By PETER JESSUP
The Warriors defence won them a fifth consecutive victory and their new maturity was underlined when they blew fast-starting Melbourne Storm away, 28-12.
The win was their fourth in four games in Australia this season.
Attention is now on achieving victory number six when the Sydney Sharks come to Ericsson next Sunday after six consecutive losses.
The Warriors will be wary, however, because they know pride will make the opposition desperate.
That was the case in Melbourne, when the Storm blew hot for the first 40 minutes, enjoying a glut of possession.
But they could not execute and were forced into a huge number of handling errors.
When they started to run out of petrol in the second half, the Warriors put them away.
P.J. Marsh strained a knee but is getting better and is expected to be fit to tackle the Sharks.
The team's new maturity was again underlined by the fact that they lost little when he left the field, with Brent Webb carrying on the momentum and the team playing it out a man short.
Video referee Chris Ward had a busy night on a puggy Olympic Park and came up with some confusing decisions.
But Warriors coach Daniel Anderson was not griping about the denying of a try to Clinton Toopi, when Storm fullback Robbie Ross seemed to be on his back too long when held by Ivan Cleary and to lose the ball while grounding it, nor Motu Tony's being called back from a no-one-home break up the middle for a dubious knock-on call.
Anderson said: "I couldn't see the angles. But I had no problems with the ref [Mark Oaten].
"I thought he turned in the strongest performance from a referee that we've had all season."
Midway through the second half, Oaten sent the Storm's Willie Leyshon to the bin for ignoring warnings about infringements at the play-the-ball.
That happened after the Storm had repeatedly conceded ground through penalties and Warriors stand-in captain Ivan Cleary had nailed two for the points difference in a 16-12 lead at that stage.
It was closed out with a rugged efficiency, with the defence rolling the Storm backwards and stealing all their momentum.
Experienced Storm halves Matt Orford and Scott Hill led the error count, and Anderson would not accept that the mistakes were accidental.
"People don't make mistakes because they can't catch the football. They make them because of the ferocity of last tackle, because they can see someone coming out of the corner of their eye, because of the pressure put on them.

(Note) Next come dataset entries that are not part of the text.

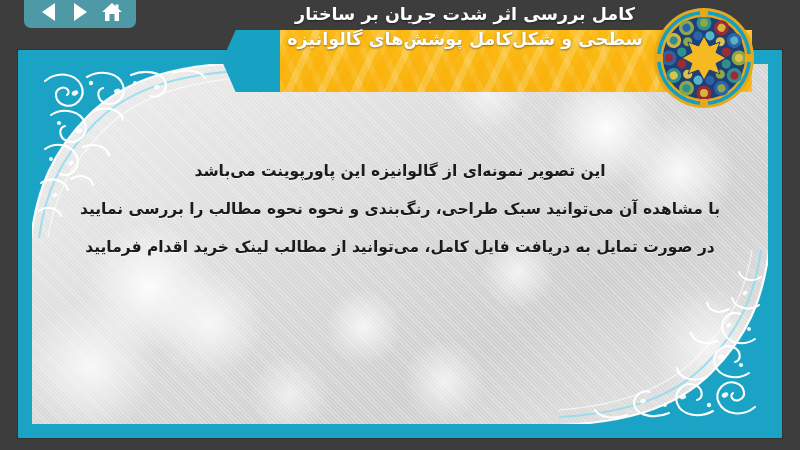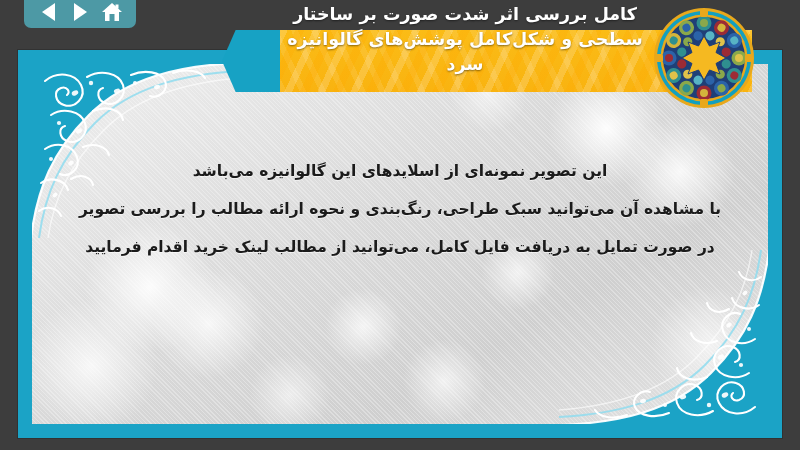--- a/index.html
+++ b/index.html
@@ -244,37 +244,36 @@
           <ellipse cx="40" cy="100" rx="3" ry="2.1" transform="rotate(-35 40 100)"></ellipse>
           <ellipse cx="24" cy="132" rx="2.8" ry="2" transform="rotate(-40 24 132)"></ellipse>
           <circle cx="60" cy="20" r="2.2"></circle>
           <circle cx="104" cy="20" r="2"></circle>
           <circle cx="28" cy="60" r="2.1"></circle>
           <circle cx="20" cy="96" r="2"></circle>
         </g>
       </svg>
 
       <div class="body-text">
-        <span class="body-line">این تصویر نمونه‌ای از اسلایدهای این گالوانیزه می‌باشد</span>
-        <span class="body-line">با مشاهده آن می‌توانید سبک طراحی، رنگ‌بندی و نحوه ارائه مطالب را بررسی تصویر</span>
+        <span class="body-line">این تصویر نمونه‌ای از گالوانیزه این پاورپوینت می‌باشد</span>
+        <span class="body-line">با مشاهده آن می‌توانید سبک طراحی، رنگ‌بندی و نحوه نحوه مطالب را بررسی نمایید</span>
         <span class="body-line">در صورت تمایل به دریافت فایل کامل، می‌توانید از مطالب لینک خرید اقدام فرمایید</span>
       </div>
 
     </div>
   </div>
 
   <div class="titlebar-wrap">
     <div class="title-tab"></div>
     <div class="title-bar"></div>
   </div>
 
   <div class="title-text">
-    <div>کامل بررسی اثر شدت صورت بر ساختار</div>
+    <div>کامل بررسی اثر شدت جریان بر ساختار</div>
     <div>سطحی و شکل‌کامل پوشش‌های گالوانیزه</div>
-    <div>سرد</div>
   </div>
 
   <svg class="medallion" viewBox="0 0 104 104">
     <defs>
       <clipPath id="medclip">
           <circle cx="52" cy="52" r="50"></circle>
         </clipPath>
     </defs>
     <circle cx="52" cy="52" r="50" fill="#e8a81c"></circle>
     <circle cx="52" cy="52" r="47" fill="#13a0c0"></circle>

"They didn't lose that game, we won it."
Awen Guttenbeil, who before the game agreed to a two-year extension to his contract, scored first through the Storm's middle.
The home side were denied tries four times after video review, thanks to enthusiasm to the last gasp from the Warriors.
Ward allowed a try to Ross from a good break by Orford, then denied Toopi when he was first to a bomb dropped by Marcus Bai.
Orford broke up the middle to score under the posts with 34 seconds left in the half and that gave the home side a 12-8 lead.
Lance Hohaia proved his growing maturity with a darting run to beat Leyshon and Matt Geyer and twisted through the tackle of Ross to score the first points after the break.
Kevin Campion backed up from Origin One to make the break that put Tony in the clear and Justin Murphy ran from dummyhalf and went 90m and through or around half the Storm to demoralise them.
Morale at the Warriors is sky-high, and motivation is no problem for Anderson as the team enjoy the unfamiliar buzz that regular winning brings.
"We've spoken about the Sharks, those six losses and the fact that players dig deeper and put in extra effort when they're desperate. Players have a lot of pride - their attitude and motivation will be spot-on," Anderson said of Sunday's task.
North Queensland come the following Sunday, then follow Souths away, the Dragons back home then the Broncos away.
But the Warriors will go to Brisbane three days after the third State of Origin match, when the Broncos will be ripe for a beating, as were the Newcastle Knights when without their stars ahead of Origin One.
Expectation has to be that, come round 17, the Warriors will still be in the top four.
Pre-season, the TAB had them $35 to win the premiership, now they're fourth-favourites at $7.50.
There must be great satisfaction for Anderson as his team sit three points above his former mentor at Parramatta Brian Smith's Eels, who started the season as unbackable favourites and have slipped to fifth favourites.